Just about every beer ever brewed in the West has passed through these doors, as has just about every notable brewer. Vinnie Cilurzo from Russian River Brewing, the inventor of Pliny the Younger, a beer on most “top five in the world” lists was best man at Dave’s wedding – and yes, when Pliny makes his annual two-week appearance, they line up around the block at Toronado.
U Fleku Pivovar
Kremencova 11, Prague, Czech Republic
How can you put a bar that serves only one kind of beer on a list of pubs that includes Staminee De Garre and Toronado? When that bar has been brewing and serving its beer ever since the third voyage of Christopher Columbus!
In business since 1499, it got its name from Jakub “Flek” Flekovsky, who bought the place in 1762. U Fleku is the world’s oldest brewpub, and their five prevent ABV Flekovsky Tmavy Lezak 13° dark lager gets a “94 outstanding” rating from RateBeer.com.
Step through the door beneath the old square clock on a cobbled street in Prague’s old town and you’ll find yourself in a jumbly-tumbly King Arthur’s castle labyrinth of rooms and hallways that lead you back into another century. One room is dark and mysterious, another bustling with music and dancing. One room is a high ceilinged beer hall, another is small and cozy. In one room they’re dining on Opékaná klobása and Flekovský guláš. In another, they are singing football songs. One moment, you discover that you’re hopelessly lost, but in the next, you realize that you don’t care. You’re at Flek’s, and they’ll take good care of you here. They’ve had half a millennium of practice.
Kauai Island Brewery
4350 Waialo Road, Port Allen, Hawaii
Someone asked me recently what beer I would take to a desert island. I asked whether I had a choice of islands. If I did, it would be Kauai, the least populated and most laid back of the main islands of the archipelago that is the fiftieth state. If I was able to pick the island, I wouldn’t take any beer. I’d just head out State Route 50, make a left on Waialo, and find myself – metaphorically as well as literally – at the “westernmost brewery in the world.”

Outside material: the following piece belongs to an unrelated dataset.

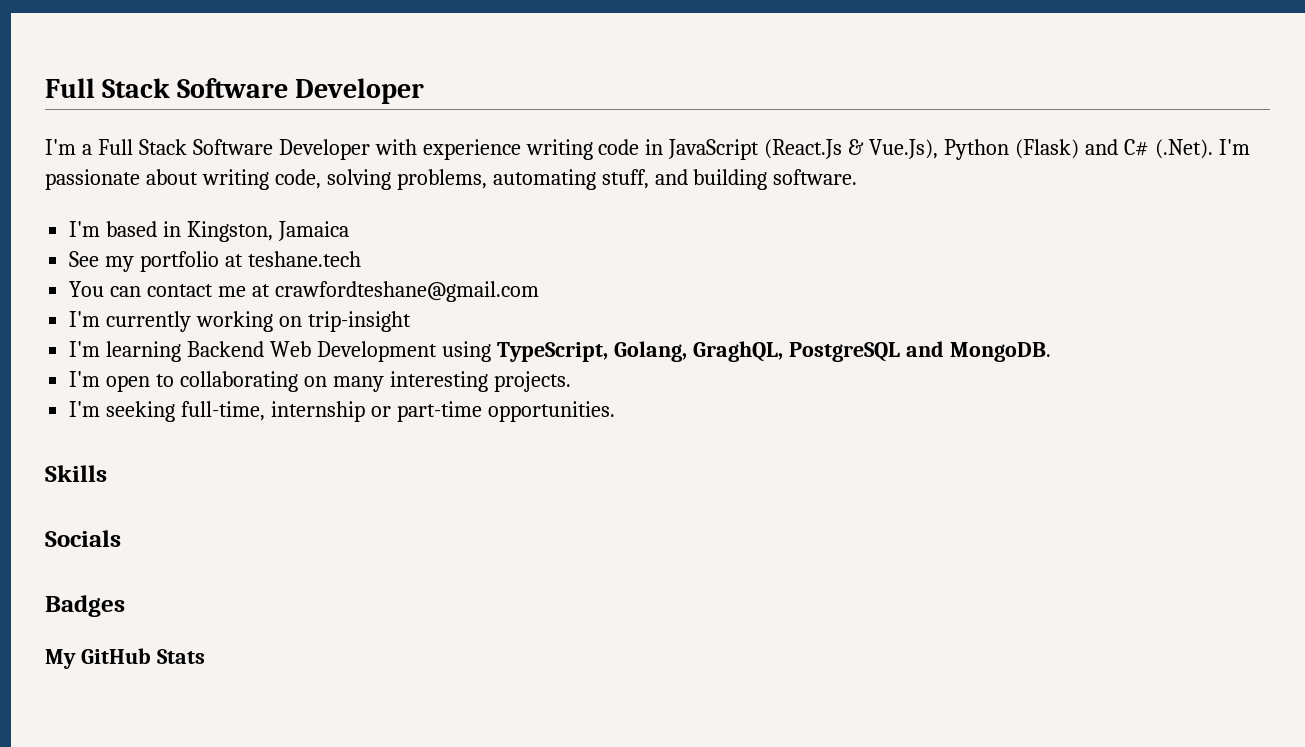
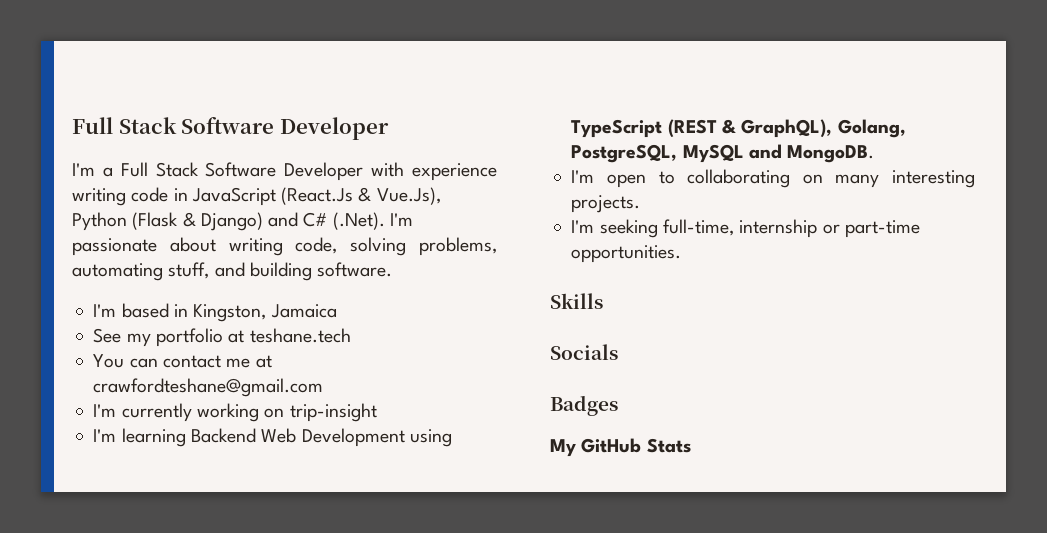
- I'm a Full Stack Software Developer with experience writing code in JavaScript (React.Js & Vue.Js), Python (Flask) and C# (.Net). I'm passionate about writing code, solving problems, automating stuff, and building software.
+ I'm a Full Stack Software Developer with experience writing code in JavaScript (React.Js & Vue.Js), Python (Flask & Django) and C# (.Net). I'm passionate about writing code, solving problems, automating stuff, and building software.
- I'm learning Backend Web Development using TypeScript, Golang, GraghQL, PostgreSQL and MongoDB.
+ I'm learning Backend Web Development using TypeScript (REST & GraphQL), Golang, PostgreSQL, MySQL and MongoDB.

I discovered the brewpub closest to this side of the International Dateline some time ago when they were about five miles farther west at an old coconut plantation in Waimea. A couple of years ago, Bret Larson and Dave Curry moved their operation to the present location across the road from Captain Andy, who has a tour boat operation not unlike the one that the Captain and Gilligan would’ve had if they hadn’t been – well, you know the story.

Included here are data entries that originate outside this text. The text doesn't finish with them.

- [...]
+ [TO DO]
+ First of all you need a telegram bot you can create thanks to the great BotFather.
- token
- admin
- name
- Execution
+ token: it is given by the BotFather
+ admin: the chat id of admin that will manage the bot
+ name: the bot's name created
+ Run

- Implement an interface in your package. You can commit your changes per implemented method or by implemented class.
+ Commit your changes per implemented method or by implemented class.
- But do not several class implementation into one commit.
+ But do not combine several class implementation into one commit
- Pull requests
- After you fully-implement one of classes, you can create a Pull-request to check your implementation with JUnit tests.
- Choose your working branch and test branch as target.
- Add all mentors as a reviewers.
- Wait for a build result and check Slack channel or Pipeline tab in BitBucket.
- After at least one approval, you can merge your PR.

I recall with great fondness the day that Mike Bolos and I spent with Dave Curry in the cool fermenting room just before they reopened, sampling the whole lineup, and savoring especially his 3.8 percent ABV South Pacific Brown which had earned him a second place ribbon at the West Coast Brewers Festival.
In a few weeks, give or take a month or so, I expect to be laid back on Waialo Road, watching the sun crawl through the cumulous on the horizon and settle into the fiery red Pacific while I sip a 6.3.